Dataset items
◇ ◇ ◇ ◇

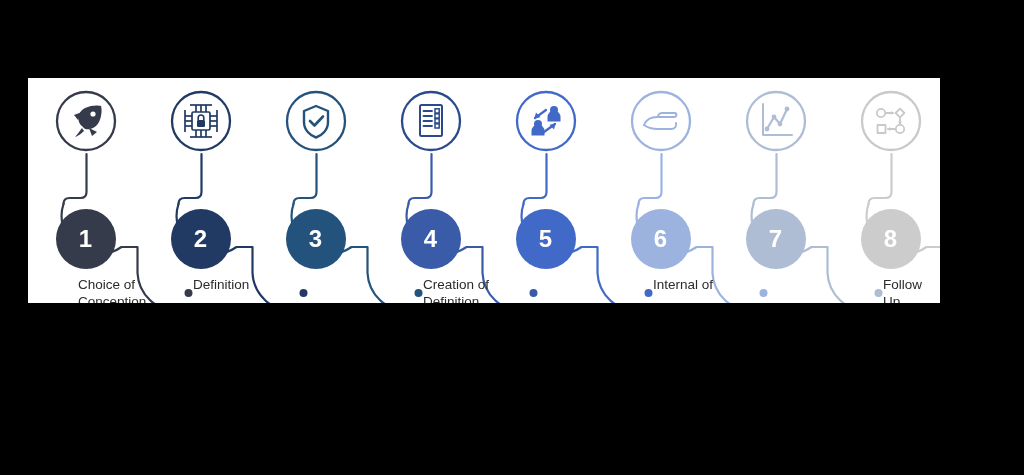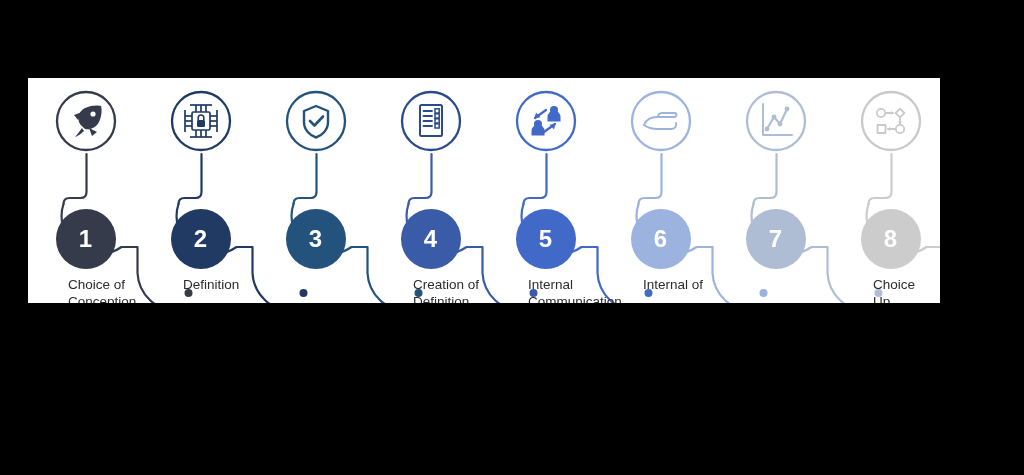--- a/index.html
+++ b/index.html
@@ -78,21 +78,21 @@
     color: #ffffff;
     font-size: 24px;
     font-weight: bold;
     font-family: "Liberation Sans", sans-serif;
     letter-spacing: 0px;
     z-index: 4;
   }
   .label {
     position: absolute;
     top: 198px;
-    left: 40px;
+    left: 50px;
     width: 130px;
     font-size: 13.5px;
     line-height: 17px;
     color: #2b2b2b;
     font-family: "Liberation Sans", sans-serif;
     text-align: left;
     z-index: 3;
   }
   .label .l2 { display:block; }
 </style>
@@ -245,24 +245,20 @@
               <path d="M31,20 L20,28"></path>
               <path d="M21,22.5 L19.4,28.6 L25.5,27.2" fill="#4169c8" stroke="none"></path>
               <path d="M29,42 L40,34"></path>
               <path d="M39,39.6 L40.6,33.4 L34.5,34.8" fill="#4169c8" stroke="none"></path>
             </g>
           </svg>
         </div>
         <div class="num-circle" style="background:#4169c8;">
           <span>5</span>
         </div>
-        <div class="label">
-          <span>Internal</span>
-          <span class="l2">Communication</span>
-        </div>
       </div>
 
       <div class="step" style="left:575px;">
         <div class="icon-circle">
           <svg width="62" height="62" viewBox="0 0 62 62" xmlns="http://www.w3.org/2000/svg">
             <circle cx="31" cy="31" r="29" fill="#ffffff" stroke="#9cb3e0" stroke-width="2.3"></circle>
             <g fill="none" stroke="#9cb3e0" stroke-width="1.9" stroke-linejoin="round" stroke-linecap="round">
               <path d="M14,35 C16,30 21,27 27,27 L44,27 C46.5,27 47.5,24 45,23 L32,23"></path>
               <path d="M14,35 C18,38 23,39 28,39 L41,39 C45,39 47,36 46,33"></path>
               <path d="M32,23 C29,23 27.5,25.5 28.5,27"></path>
@@ -311,20 +307,20 @@
               <path d="M35,39 H28"></path>
               <path d="M30,37 L27.4,39 L30,41" fill="#c9c9c9" stroke="none"></path>
               <rect x="17.5" y="35" width="8" height="8"></rect>
             </g>
           </svg>
         </div>
         <div class="num-circle" style="background:#cccccc;">
           <span>8</span>
         </div>
         <div class="label">
-          <span>Choice</span>
+          <span>Follow</span>
           <span class="l2">Up</span>
         </div>
       </div>
 
     </div>
   </div>
 </div>
 
 </body></html>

◇ ◇ ◇ ◇

Problem to work on
For each line in the entries that holds "font", return that line.

Written response
     font-size: 24px;
     font-weight: bold;
     font-family: "Liberation Sans", sans-serif;
     font-size: 13.5px;
     font-family: "Liberation Sans", sans-serif;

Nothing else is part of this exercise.